Records provided: Begin

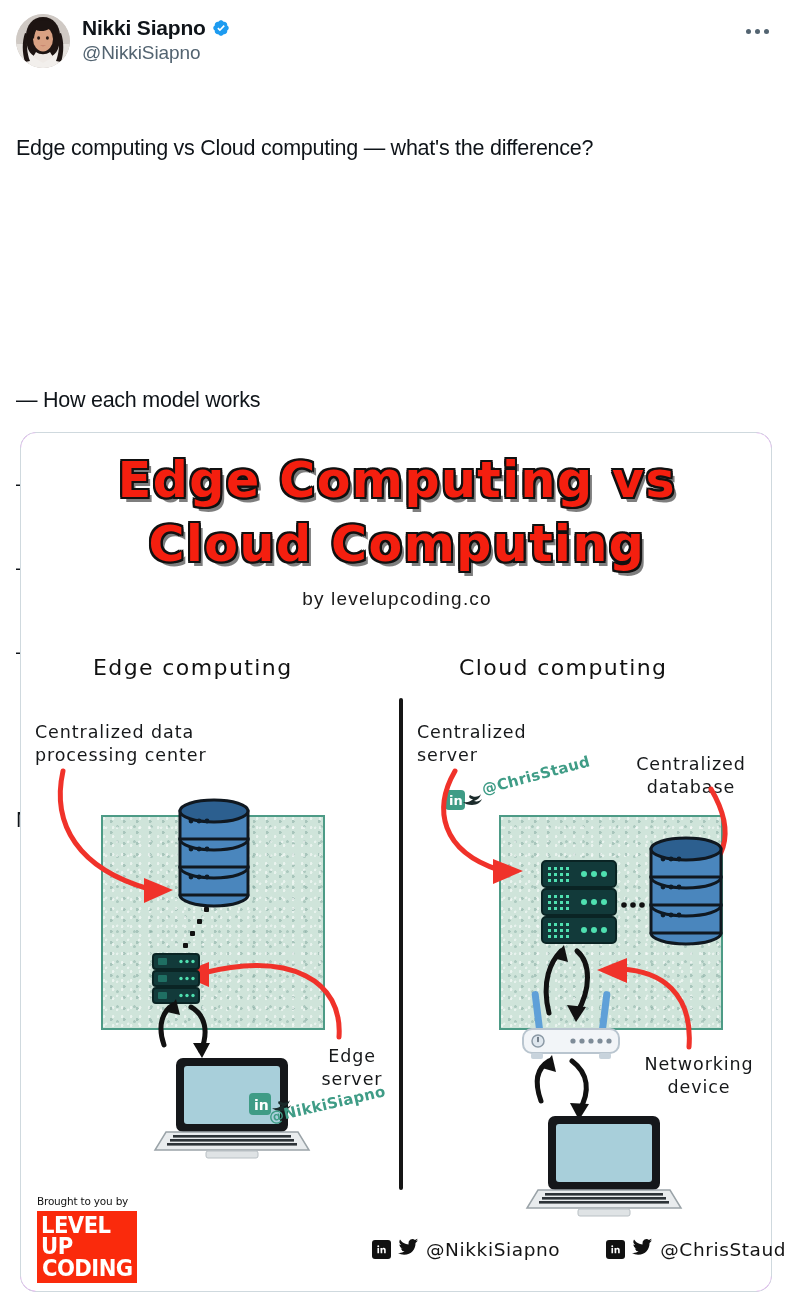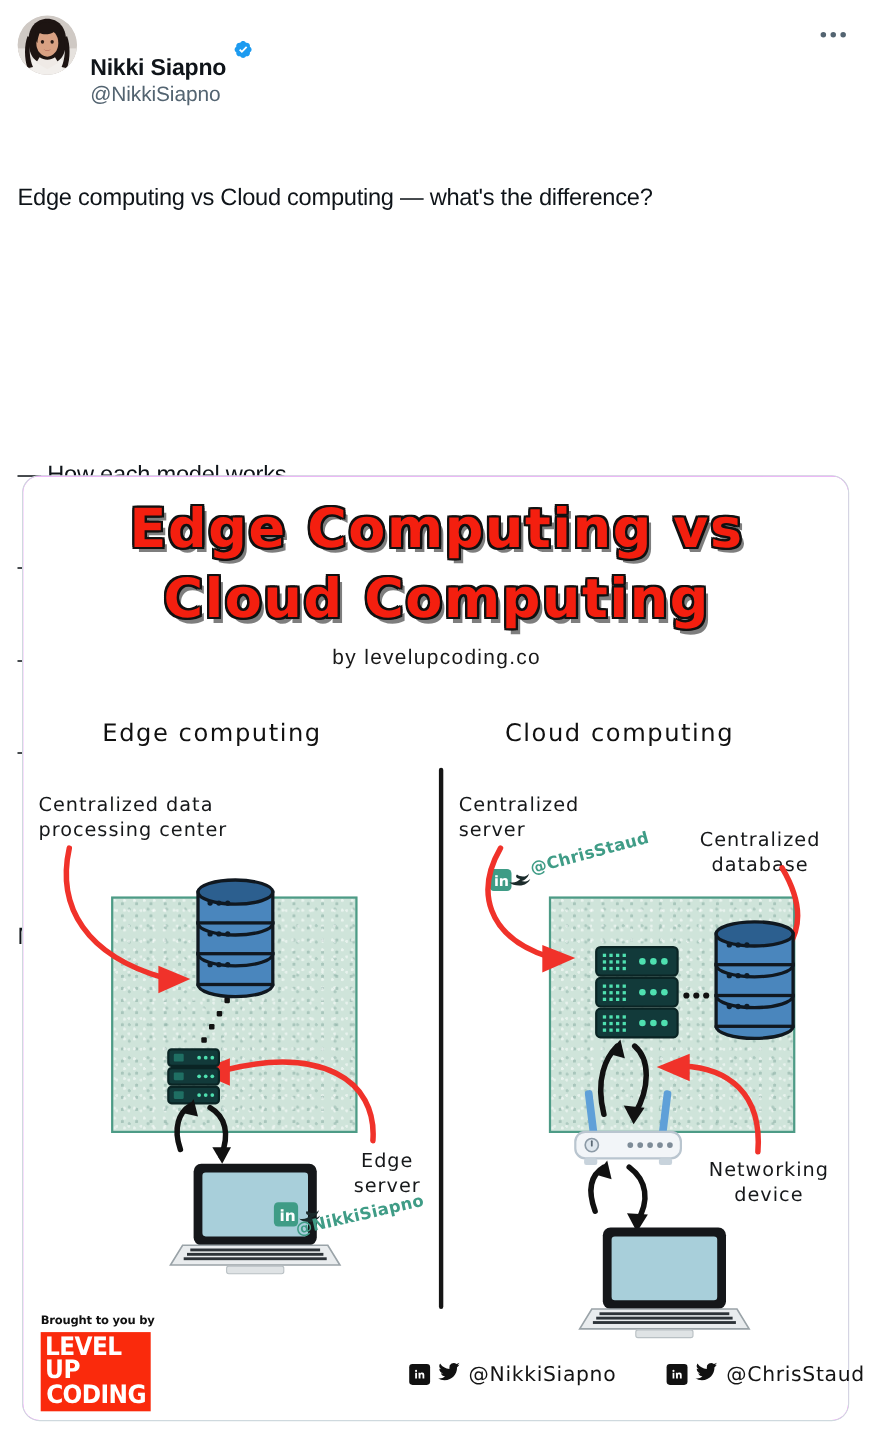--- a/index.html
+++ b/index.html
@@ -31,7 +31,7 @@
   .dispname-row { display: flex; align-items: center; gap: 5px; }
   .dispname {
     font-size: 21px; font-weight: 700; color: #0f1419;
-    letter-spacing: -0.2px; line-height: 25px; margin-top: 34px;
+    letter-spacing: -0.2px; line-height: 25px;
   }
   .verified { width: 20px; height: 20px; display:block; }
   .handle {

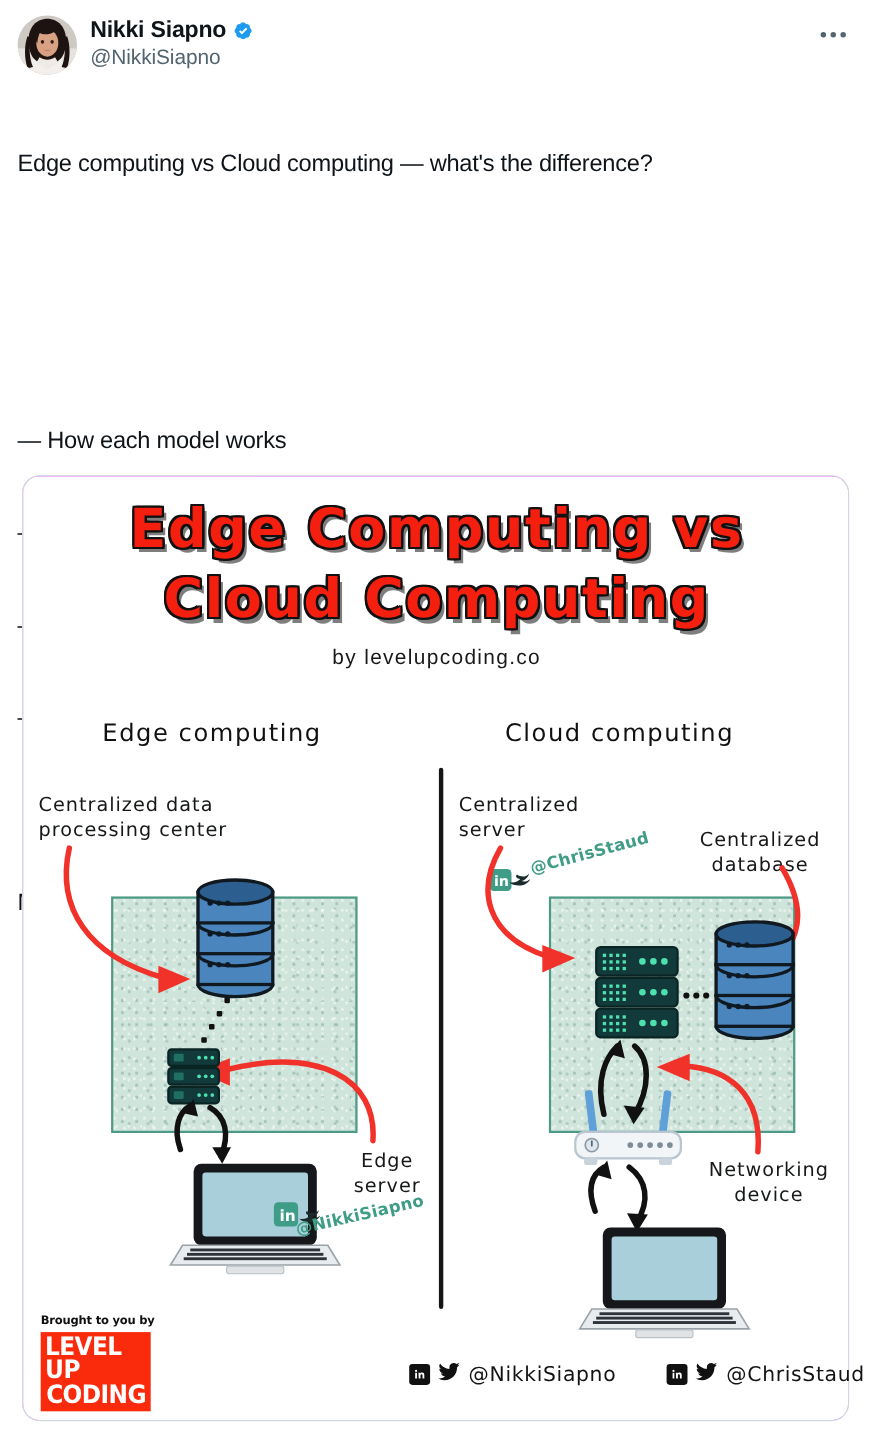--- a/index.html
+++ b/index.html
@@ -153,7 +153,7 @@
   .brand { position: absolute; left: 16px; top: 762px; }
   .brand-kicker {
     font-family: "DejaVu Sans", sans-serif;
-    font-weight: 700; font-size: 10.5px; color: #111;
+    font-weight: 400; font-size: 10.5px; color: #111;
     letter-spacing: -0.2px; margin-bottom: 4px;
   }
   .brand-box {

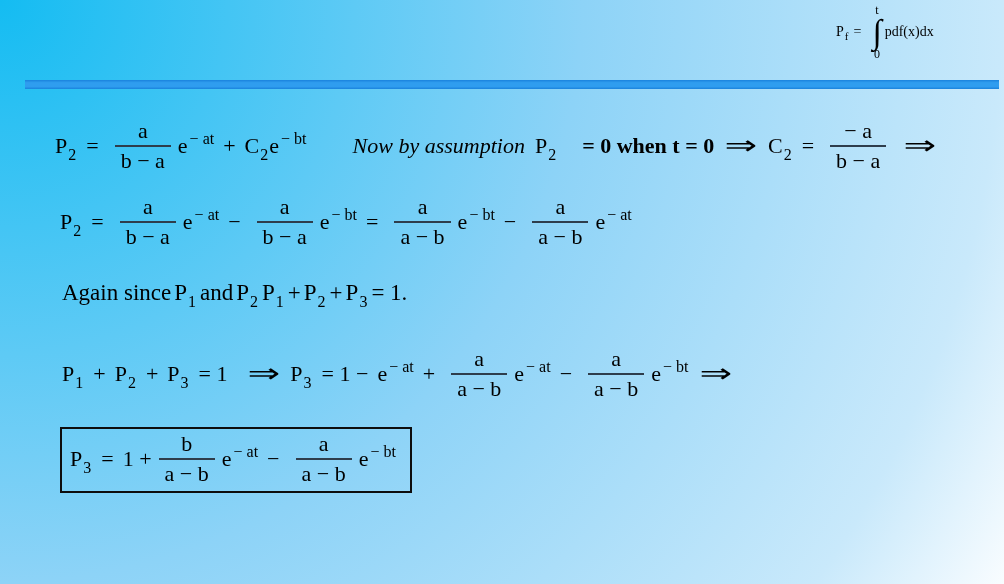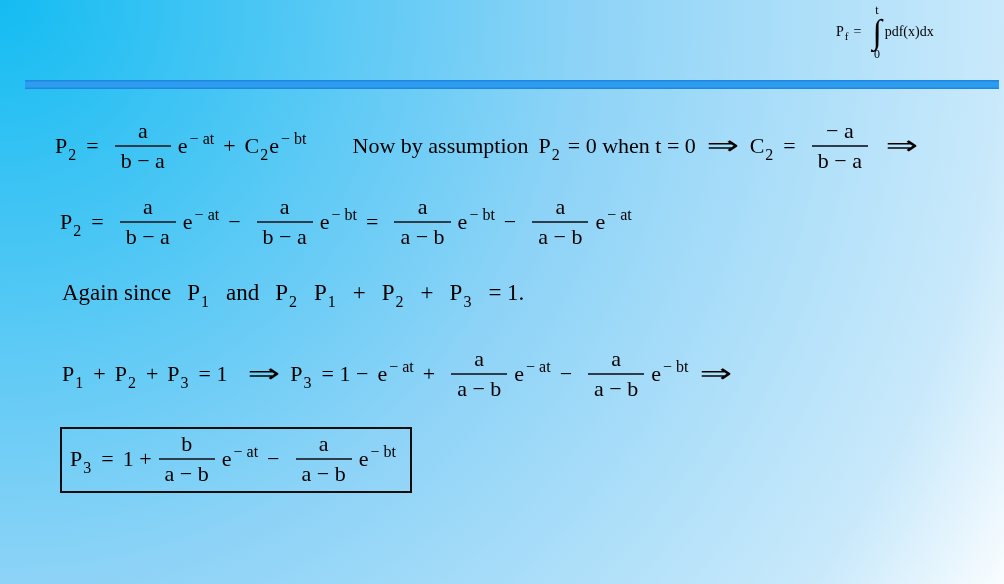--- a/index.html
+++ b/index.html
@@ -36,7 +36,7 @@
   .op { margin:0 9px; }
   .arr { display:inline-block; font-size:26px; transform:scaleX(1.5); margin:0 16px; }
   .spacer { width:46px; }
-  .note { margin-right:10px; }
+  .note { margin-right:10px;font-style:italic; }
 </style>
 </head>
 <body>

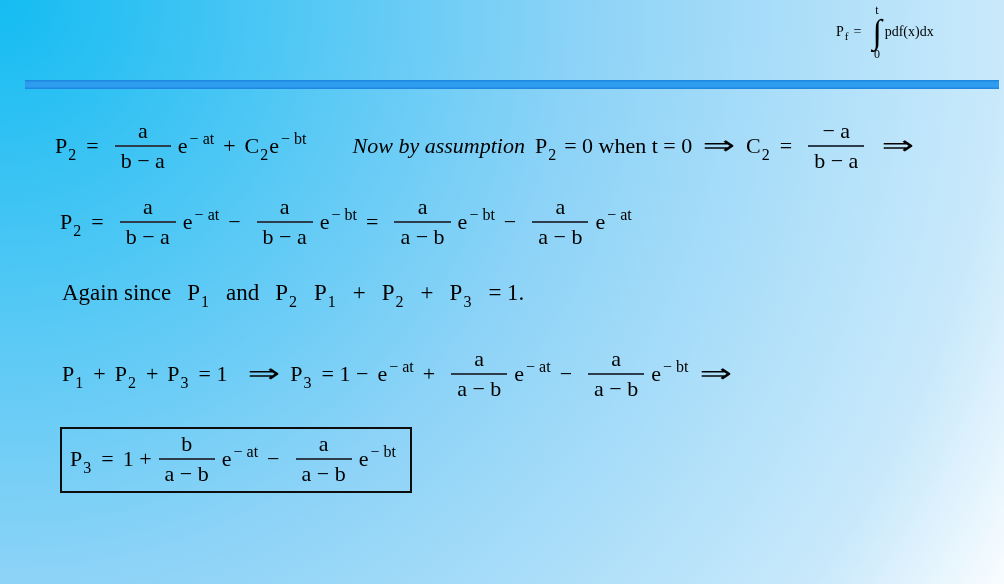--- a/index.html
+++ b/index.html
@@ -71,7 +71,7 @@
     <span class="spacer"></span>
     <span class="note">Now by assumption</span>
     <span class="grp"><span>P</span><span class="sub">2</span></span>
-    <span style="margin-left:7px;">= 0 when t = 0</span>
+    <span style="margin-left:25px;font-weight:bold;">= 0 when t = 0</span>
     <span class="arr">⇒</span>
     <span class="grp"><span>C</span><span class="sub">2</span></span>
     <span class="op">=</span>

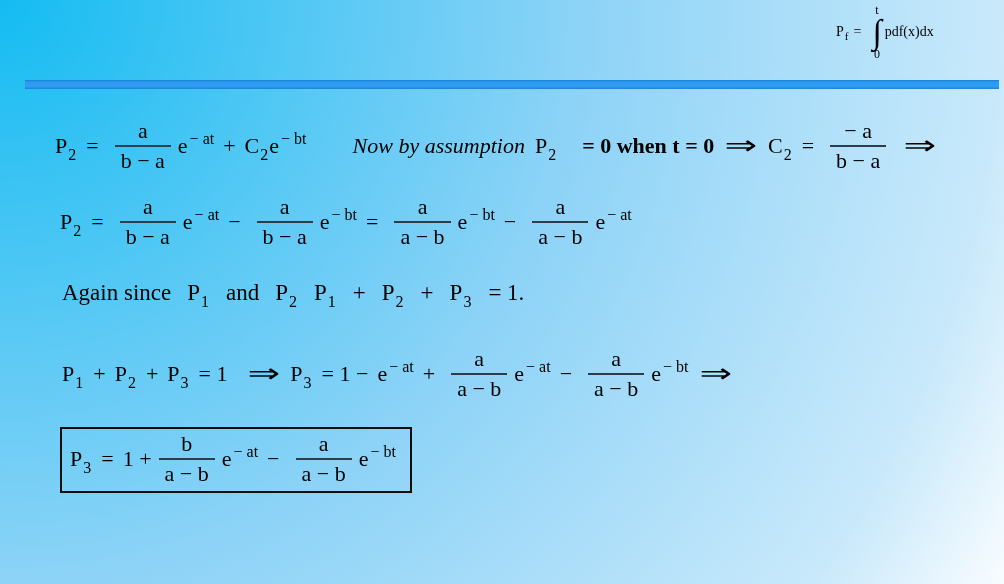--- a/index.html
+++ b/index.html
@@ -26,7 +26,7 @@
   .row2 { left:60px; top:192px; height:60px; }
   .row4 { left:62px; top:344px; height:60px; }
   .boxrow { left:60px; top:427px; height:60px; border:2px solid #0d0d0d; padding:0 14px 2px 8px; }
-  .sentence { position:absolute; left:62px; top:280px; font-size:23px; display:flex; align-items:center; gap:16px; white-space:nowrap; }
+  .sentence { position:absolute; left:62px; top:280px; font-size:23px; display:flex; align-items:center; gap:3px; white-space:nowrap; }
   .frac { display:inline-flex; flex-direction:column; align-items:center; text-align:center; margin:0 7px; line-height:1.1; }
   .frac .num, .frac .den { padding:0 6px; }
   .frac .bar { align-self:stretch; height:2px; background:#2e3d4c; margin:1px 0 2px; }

Records provided: End

[Instructions to follow] The answer must be a single number: the count of lines above that contain the word "white".

[Exercise output] 2